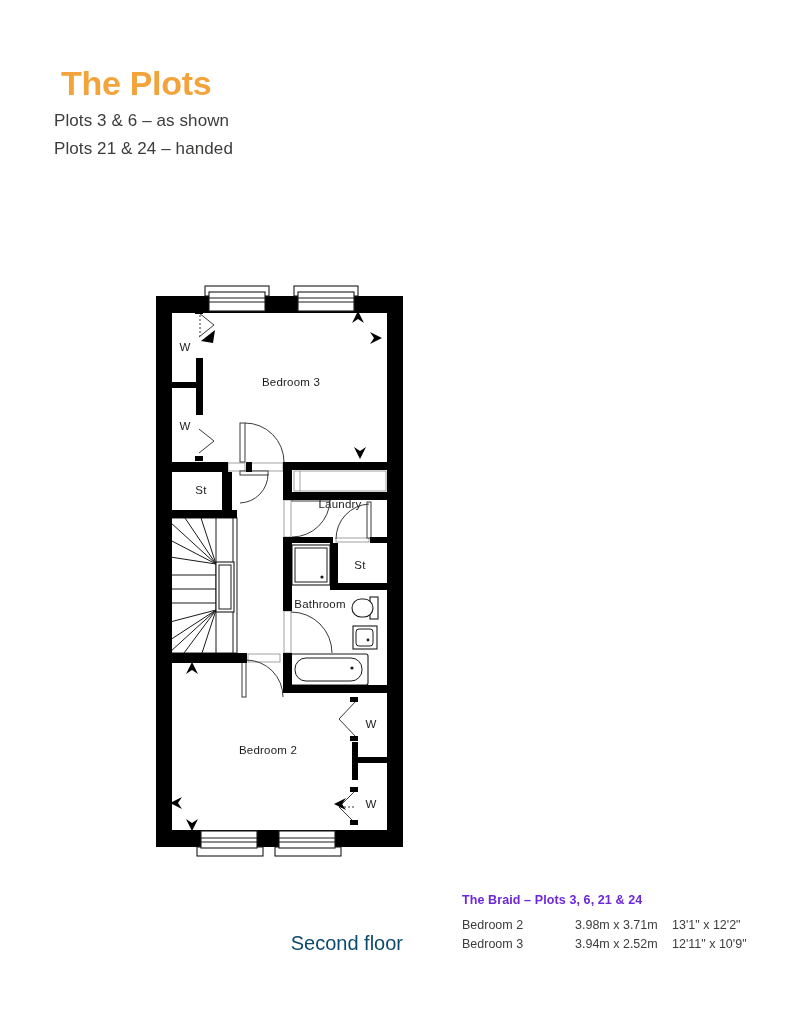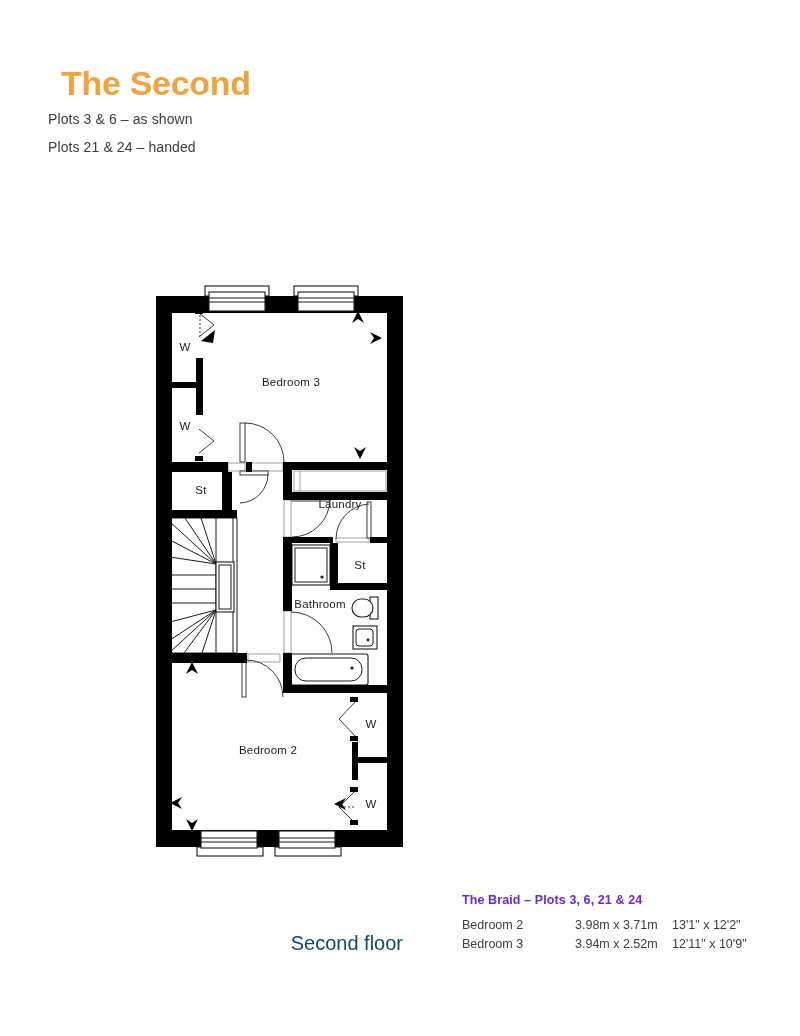"The Second" div.title { text: Second -> Plots }
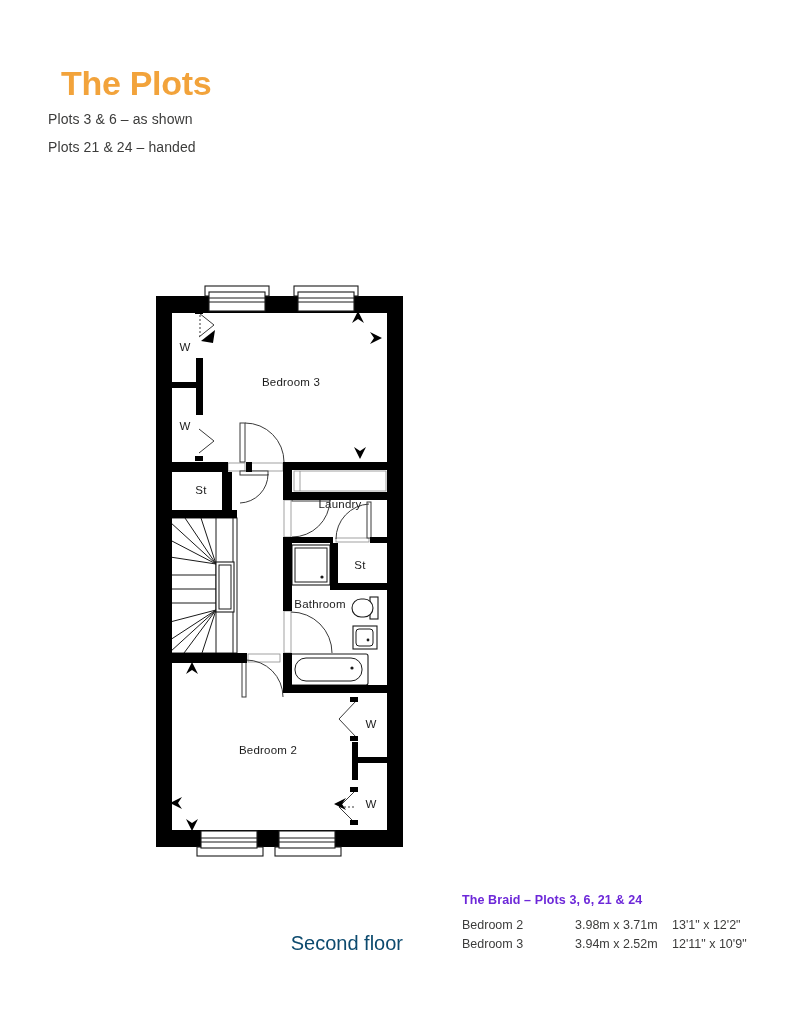"Plots 3 & 6 –" .subtitle { font-size: 14px -> 17px; left: 48px -> 54px }
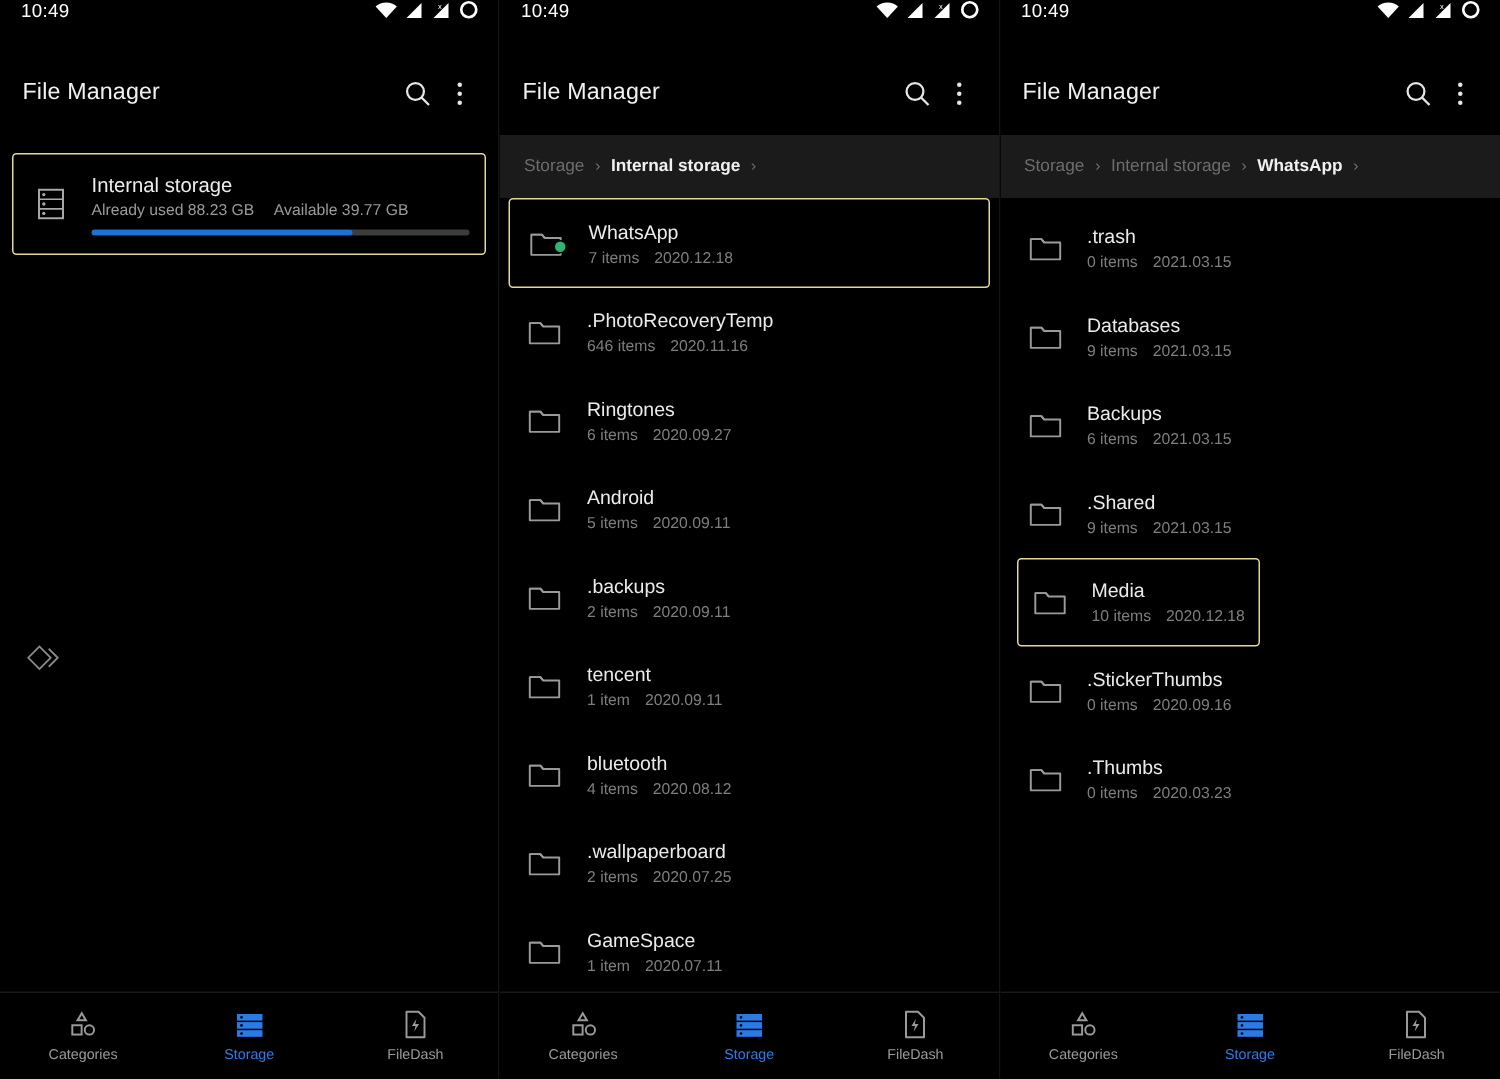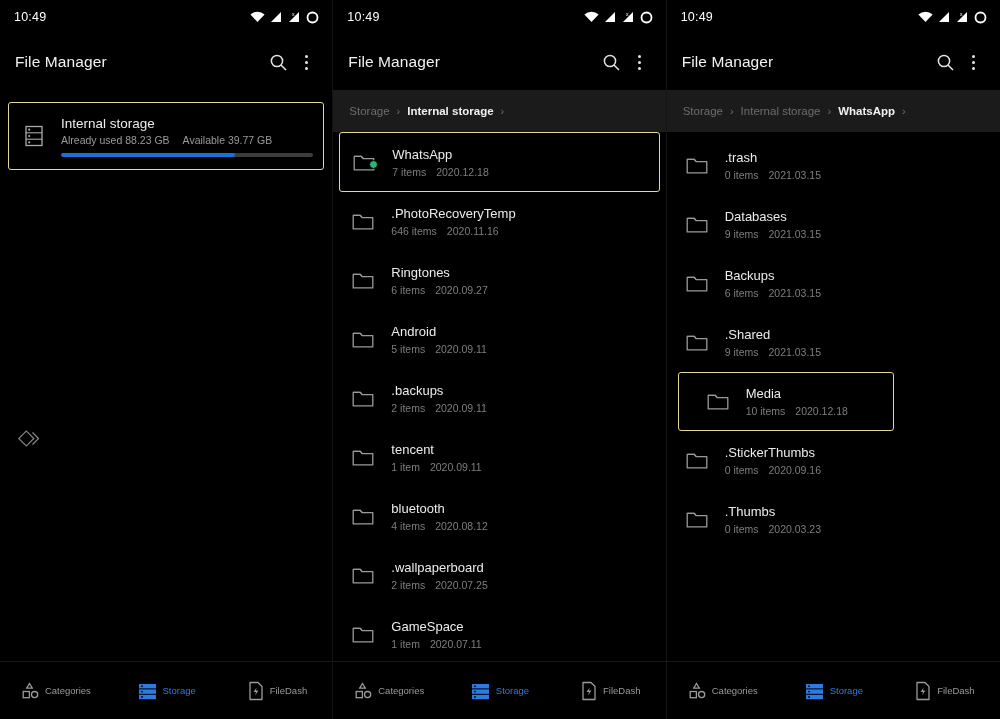"10:49" .statusbar { align-items: center -> flex-start }
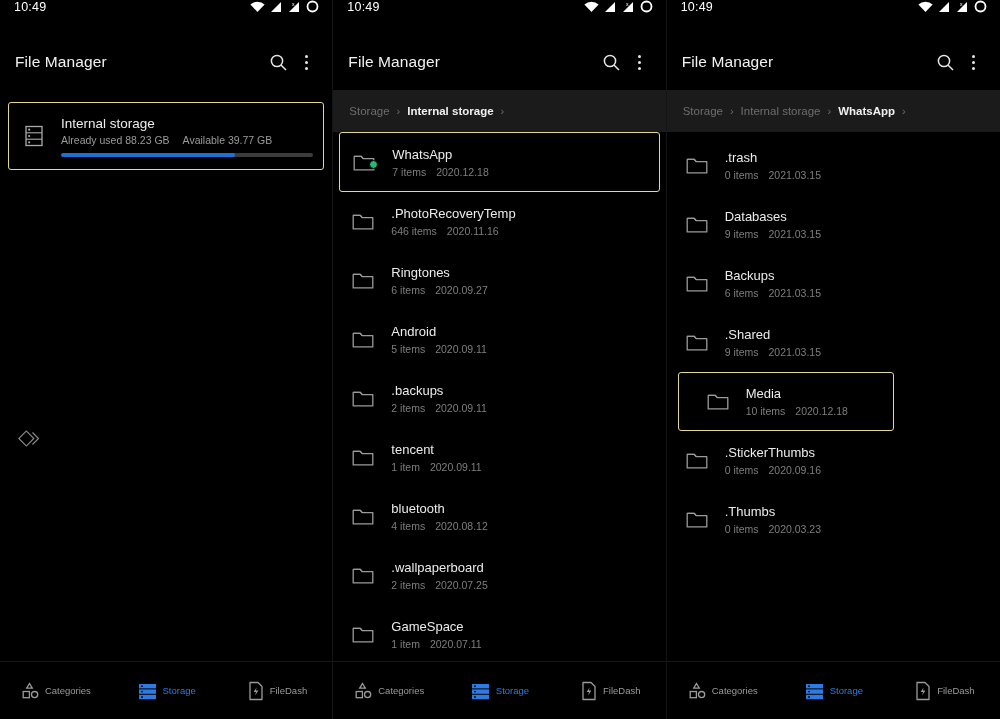"Media" .row.selected.narrow { padding-left: 24px -> 6px; width: 216px -> 162px }
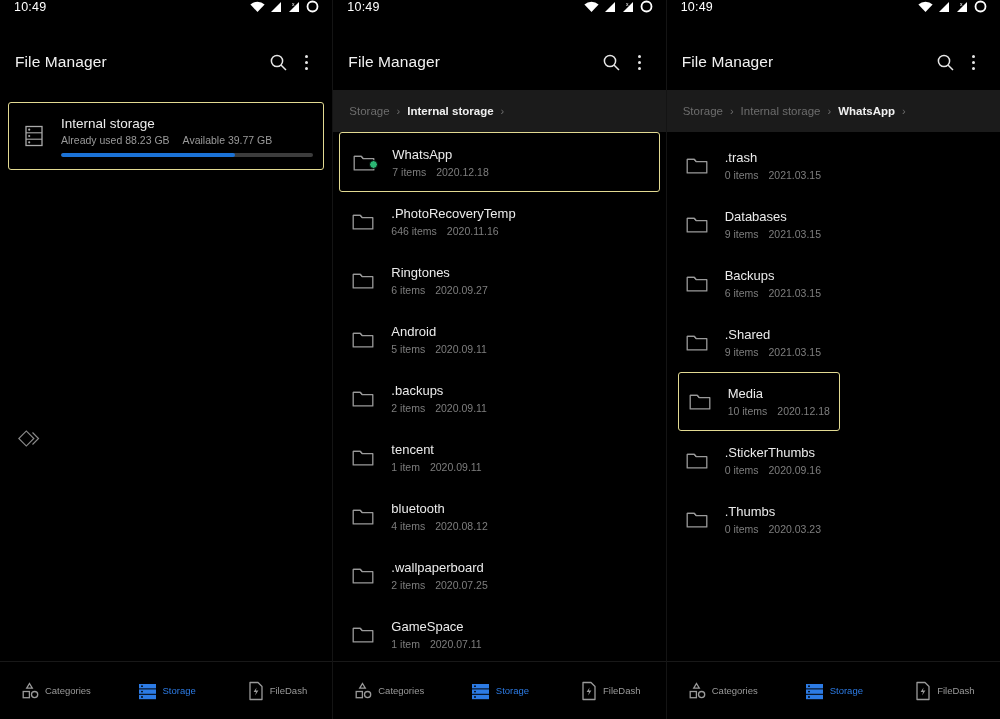"Categories" .nav-item { flex-direction: row -> column }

**WORK REQUEST:** At the line containing "font-size: 14px ->", start reproducing exactly, and stop after the last line of the listing; include both ends, and leave the pictures out.

**ANSWER SECTION:**
"Plots 3 & 6 –" .subtitle { font-size: 14px -> 17px; left: 48px -> 54px }
"10:49" .statusbar { align-items: center -> flex-start }
"Media" .row.selected.narrow { padding-left: 24px -> 6px; width: 216px -> 162px }
"Categories" .nav-item { flex-direction: row -> column }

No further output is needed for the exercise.